◆ Your instructions: Go to the line holding "italic; text-align: right" in the entries below and write out exactly every line down to and including the line holding "text: head/minor ->".

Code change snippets
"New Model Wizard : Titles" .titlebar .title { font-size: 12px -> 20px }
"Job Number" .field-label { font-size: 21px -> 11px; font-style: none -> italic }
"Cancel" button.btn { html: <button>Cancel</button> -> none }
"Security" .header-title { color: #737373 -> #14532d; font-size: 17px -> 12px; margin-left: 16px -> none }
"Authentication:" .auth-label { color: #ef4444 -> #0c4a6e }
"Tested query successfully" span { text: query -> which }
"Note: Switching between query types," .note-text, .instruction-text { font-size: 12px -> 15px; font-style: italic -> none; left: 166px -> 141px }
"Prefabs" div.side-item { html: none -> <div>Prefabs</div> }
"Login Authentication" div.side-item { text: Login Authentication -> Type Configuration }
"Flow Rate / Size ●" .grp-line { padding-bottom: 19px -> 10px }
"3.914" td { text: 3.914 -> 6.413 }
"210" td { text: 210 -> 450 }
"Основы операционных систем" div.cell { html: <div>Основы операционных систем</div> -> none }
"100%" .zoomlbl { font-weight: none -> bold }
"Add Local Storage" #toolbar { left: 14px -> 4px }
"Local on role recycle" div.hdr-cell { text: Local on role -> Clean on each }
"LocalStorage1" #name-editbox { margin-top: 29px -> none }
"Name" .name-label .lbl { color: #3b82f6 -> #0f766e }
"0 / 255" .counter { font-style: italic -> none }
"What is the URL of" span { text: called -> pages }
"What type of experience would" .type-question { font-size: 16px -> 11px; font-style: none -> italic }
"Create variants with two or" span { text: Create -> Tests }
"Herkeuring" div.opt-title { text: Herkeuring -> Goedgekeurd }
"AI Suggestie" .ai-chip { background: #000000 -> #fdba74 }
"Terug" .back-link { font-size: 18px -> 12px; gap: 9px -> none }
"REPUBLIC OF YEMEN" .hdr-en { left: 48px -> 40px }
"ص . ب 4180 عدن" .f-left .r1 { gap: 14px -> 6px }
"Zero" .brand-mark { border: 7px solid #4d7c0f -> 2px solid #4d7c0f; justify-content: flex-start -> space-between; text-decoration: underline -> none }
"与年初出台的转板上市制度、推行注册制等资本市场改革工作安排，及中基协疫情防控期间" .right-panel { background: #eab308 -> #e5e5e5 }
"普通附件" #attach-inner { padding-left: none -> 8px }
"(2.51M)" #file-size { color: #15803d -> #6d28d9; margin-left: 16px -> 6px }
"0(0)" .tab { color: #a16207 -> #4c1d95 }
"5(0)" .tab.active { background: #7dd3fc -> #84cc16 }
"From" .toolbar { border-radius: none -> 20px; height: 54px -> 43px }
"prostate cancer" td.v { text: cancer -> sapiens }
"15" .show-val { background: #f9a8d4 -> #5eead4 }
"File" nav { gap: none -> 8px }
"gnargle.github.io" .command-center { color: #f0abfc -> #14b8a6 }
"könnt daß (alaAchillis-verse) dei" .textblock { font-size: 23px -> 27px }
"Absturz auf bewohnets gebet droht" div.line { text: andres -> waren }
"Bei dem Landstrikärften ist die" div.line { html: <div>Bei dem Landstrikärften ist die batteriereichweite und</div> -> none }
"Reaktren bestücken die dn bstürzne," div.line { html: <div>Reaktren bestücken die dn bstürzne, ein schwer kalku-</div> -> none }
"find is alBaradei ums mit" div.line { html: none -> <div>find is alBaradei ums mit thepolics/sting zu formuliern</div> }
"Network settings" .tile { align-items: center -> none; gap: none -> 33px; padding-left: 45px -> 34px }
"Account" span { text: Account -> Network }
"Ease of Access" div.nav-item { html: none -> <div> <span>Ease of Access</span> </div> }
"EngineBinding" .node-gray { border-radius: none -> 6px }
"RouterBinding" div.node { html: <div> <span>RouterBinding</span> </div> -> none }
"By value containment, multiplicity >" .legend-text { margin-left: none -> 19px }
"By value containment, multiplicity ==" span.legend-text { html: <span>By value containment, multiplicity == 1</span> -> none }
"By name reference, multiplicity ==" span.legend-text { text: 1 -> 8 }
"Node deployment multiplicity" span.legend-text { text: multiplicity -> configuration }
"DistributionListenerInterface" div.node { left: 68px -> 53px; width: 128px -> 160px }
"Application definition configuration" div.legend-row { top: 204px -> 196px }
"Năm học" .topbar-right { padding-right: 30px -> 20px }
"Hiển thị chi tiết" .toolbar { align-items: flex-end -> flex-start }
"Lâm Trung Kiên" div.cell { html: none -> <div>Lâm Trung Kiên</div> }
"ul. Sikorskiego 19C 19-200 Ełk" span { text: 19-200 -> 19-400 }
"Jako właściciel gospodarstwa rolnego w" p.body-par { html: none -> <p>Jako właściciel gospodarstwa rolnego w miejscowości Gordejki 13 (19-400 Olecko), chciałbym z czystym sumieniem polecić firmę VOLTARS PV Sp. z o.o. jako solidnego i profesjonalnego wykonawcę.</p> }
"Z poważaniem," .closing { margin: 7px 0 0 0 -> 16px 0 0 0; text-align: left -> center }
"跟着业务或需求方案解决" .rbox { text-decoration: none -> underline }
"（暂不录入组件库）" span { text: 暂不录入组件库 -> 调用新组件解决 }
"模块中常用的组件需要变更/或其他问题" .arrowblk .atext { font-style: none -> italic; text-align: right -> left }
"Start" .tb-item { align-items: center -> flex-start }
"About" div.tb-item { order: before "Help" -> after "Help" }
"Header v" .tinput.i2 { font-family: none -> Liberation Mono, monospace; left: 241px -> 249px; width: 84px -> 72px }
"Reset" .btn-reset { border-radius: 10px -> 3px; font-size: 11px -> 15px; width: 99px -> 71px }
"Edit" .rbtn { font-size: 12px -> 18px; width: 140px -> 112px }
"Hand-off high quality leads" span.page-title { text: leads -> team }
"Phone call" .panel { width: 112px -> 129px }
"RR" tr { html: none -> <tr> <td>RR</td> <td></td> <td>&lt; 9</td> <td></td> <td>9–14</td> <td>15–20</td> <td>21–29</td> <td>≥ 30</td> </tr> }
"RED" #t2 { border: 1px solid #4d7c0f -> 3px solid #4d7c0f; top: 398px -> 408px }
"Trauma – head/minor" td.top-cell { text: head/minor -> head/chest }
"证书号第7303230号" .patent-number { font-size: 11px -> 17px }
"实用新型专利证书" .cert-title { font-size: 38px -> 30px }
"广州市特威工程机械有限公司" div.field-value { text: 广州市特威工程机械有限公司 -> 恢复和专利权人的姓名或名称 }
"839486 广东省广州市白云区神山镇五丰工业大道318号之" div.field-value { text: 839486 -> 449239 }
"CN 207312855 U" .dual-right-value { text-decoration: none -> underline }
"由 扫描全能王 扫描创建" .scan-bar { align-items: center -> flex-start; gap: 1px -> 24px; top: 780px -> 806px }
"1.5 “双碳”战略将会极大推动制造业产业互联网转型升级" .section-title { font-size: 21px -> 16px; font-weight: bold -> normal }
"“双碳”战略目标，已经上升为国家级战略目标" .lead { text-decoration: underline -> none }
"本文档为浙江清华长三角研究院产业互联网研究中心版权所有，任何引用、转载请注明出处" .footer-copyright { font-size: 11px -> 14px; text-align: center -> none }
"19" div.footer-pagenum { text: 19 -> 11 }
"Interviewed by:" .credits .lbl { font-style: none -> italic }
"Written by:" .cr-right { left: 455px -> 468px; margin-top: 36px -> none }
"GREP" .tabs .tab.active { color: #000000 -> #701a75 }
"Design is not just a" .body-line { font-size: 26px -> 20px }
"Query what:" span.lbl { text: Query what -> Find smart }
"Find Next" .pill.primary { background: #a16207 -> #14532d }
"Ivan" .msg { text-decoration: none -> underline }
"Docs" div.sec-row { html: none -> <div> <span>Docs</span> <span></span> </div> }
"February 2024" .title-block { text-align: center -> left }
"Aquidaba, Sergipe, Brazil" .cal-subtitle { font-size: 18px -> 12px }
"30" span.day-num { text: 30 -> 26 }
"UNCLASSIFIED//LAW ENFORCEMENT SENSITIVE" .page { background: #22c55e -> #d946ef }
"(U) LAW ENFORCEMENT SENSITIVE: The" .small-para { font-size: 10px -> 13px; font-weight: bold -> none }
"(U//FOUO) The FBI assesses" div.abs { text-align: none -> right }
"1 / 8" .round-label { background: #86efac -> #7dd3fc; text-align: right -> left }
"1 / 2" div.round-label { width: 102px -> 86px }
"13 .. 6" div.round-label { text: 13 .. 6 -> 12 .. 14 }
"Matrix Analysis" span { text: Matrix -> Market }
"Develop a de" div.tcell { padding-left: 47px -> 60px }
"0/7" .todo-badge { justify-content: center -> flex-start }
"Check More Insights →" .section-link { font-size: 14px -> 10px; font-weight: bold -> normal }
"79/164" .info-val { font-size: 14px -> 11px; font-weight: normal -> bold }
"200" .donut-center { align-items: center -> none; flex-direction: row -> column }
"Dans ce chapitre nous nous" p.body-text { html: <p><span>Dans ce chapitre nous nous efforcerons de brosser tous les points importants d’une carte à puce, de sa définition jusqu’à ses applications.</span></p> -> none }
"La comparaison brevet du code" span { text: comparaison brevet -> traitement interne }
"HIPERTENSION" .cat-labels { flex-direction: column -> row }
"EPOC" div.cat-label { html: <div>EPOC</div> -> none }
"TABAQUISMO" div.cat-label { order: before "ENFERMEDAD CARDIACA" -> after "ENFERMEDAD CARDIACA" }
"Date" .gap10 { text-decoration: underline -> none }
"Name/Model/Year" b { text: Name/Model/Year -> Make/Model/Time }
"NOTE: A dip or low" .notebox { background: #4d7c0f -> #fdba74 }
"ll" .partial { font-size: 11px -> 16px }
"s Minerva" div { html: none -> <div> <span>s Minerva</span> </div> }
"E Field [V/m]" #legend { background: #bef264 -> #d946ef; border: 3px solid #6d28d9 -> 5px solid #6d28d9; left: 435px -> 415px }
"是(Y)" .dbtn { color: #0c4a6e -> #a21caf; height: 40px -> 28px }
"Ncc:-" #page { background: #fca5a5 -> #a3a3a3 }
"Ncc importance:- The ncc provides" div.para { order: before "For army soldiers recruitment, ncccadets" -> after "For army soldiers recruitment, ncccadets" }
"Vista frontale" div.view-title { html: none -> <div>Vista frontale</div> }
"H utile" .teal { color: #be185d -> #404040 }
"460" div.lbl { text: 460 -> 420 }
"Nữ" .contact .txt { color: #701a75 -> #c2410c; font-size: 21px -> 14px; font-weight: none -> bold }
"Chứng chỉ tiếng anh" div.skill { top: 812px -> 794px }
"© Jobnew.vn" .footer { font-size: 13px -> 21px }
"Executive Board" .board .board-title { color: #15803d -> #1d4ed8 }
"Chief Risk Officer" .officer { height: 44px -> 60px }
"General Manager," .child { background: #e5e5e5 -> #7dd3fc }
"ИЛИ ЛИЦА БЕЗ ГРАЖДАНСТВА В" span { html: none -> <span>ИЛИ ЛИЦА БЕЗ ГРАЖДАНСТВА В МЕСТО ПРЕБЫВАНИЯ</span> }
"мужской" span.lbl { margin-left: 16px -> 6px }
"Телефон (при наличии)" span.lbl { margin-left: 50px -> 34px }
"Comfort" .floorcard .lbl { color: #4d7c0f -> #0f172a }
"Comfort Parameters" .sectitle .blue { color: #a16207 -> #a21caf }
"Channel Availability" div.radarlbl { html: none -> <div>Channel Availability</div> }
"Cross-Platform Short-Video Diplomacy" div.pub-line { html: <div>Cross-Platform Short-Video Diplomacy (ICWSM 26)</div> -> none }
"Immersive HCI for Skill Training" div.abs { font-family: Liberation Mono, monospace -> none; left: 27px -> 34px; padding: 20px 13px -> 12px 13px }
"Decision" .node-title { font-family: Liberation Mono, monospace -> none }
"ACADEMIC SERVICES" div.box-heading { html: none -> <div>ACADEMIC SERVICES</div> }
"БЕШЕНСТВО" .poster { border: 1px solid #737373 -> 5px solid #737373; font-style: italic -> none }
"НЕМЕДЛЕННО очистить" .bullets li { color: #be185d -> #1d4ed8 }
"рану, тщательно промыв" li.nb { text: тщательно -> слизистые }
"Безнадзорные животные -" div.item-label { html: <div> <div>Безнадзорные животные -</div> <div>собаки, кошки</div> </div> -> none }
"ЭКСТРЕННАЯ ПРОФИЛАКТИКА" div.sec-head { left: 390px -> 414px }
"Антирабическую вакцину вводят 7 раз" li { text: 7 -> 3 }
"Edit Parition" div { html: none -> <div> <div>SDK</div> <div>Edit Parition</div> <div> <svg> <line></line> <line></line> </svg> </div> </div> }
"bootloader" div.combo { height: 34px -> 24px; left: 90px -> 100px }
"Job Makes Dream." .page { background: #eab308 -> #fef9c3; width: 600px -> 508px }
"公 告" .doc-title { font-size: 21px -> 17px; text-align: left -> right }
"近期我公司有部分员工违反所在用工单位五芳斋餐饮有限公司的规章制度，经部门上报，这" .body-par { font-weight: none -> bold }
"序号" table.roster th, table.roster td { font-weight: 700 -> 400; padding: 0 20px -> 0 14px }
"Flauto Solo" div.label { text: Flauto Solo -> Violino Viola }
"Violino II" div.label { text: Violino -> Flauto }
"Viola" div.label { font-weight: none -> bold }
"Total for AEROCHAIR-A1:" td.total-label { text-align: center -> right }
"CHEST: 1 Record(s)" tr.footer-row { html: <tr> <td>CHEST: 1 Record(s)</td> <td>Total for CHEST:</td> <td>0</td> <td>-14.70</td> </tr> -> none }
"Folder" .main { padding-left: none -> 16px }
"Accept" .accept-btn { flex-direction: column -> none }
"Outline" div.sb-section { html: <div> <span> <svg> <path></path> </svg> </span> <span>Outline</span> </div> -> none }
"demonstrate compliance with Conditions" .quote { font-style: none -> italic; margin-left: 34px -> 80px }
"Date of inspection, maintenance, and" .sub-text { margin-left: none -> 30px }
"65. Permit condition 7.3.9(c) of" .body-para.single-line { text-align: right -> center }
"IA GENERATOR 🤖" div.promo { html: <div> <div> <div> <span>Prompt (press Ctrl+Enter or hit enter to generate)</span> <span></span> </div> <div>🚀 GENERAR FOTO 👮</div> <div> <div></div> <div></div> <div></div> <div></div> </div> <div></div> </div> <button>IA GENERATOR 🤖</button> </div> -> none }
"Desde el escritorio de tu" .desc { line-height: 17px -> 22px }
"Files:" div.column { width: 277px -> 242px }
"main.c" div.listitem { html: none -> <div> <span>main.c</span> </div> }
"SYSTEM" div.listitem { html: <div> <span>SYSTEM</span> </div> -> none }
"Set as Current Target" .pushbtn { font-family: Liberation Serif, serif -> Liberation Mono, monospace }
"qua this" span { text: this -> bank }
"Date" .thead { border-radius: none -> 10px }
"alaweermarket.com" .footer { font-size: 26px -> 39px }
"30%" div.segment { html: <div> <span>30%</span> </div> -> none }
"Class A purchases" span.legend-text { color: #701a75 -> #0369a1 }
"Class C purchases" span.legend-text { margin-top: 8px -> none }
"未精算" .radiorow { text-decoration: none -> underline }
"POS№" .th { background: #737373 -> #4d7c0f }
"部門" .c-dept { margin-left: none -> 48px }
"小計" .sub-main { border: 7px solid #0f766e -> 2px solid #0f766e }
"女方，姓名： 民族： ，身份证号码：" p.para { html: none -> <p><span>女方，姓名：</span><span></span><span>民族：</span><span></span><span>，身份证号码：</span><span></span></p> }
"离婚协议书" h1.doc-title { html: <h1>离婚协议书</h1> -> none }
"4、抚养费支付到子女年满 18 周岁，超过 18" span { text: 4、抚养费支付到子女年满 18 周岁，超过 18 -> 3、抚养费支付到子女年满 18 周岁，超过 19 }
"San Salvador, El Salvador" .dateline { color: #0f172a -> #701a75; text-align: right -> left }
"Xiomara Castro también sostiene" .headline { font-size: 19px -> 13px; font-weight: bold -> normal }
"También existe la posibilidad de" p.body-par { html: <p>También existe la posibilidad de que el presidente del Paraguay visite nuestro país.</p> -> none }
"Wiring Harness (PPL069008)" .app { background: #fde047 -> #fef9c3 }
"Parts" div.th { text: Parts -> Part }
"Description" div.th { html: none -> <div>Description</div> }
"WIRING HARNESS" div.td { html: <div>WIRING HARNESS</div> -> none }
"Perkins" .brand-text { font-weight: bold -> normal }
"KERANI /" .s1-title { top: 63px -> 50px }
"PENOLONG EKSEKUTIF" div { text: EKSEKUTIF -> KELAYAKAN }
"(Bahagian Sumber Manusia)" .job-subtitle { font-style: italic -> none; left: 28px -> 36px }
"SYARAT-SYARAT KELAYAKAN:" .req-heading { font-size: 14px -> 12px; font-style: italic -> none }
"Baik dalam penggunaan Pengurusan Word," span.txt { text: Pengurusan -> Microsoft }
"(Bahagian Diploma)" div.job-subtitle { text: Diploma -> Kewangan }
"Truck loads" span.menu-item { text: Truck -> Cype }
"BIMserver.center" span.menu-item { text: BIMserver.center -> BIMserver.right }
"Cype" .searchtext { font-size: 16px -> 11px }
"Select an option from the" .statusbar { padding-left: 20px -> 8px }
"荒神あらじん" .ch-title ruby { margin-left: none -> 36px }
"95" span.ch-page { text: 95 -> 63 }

◆ The completed task:
"模块中常用的组件需要变更/或其他问题" .arrowblk .atext { font-style: none -> italic; text-align: right -> left }
"Start" .tb-item { align-items: center -> flex-start }
"About" div.tb-item { order: before "Help" -> after "Help" }
"Header v" .tinput.i2 { font-family: none -> Liberation Mono, monospace; left: 241px -> 249px; width: 84px -> 72px }
"Reset" .btn-reset { border-radius: 10px -> 3px; font-size: 11px -> 15px; width: 99px -> 71px }
"Edit" .rbtn { font-size: 12px -> 18px; width: 140px -> 112px }
"Hand-off high quality leads" span.page-title { text: leads -> team }
"Phone call" .panel { width: 112px -> 129px }
"RR" tr { html: none -> <tr> <td>RR</td> <td></td> <td>&lt; 9</td> <td></td> <td>9–14</td> <td>15–20</td> <td>21–29</td> <td>≥ 30</td> </tr> }
"RED" #t2 { border: 1px solid #4d7c0f -> 3px solid #4d7c0f; top: 398px -> 408px }
"Trauma – head/minor" td.top-cell { text: head/minor -> head/chest }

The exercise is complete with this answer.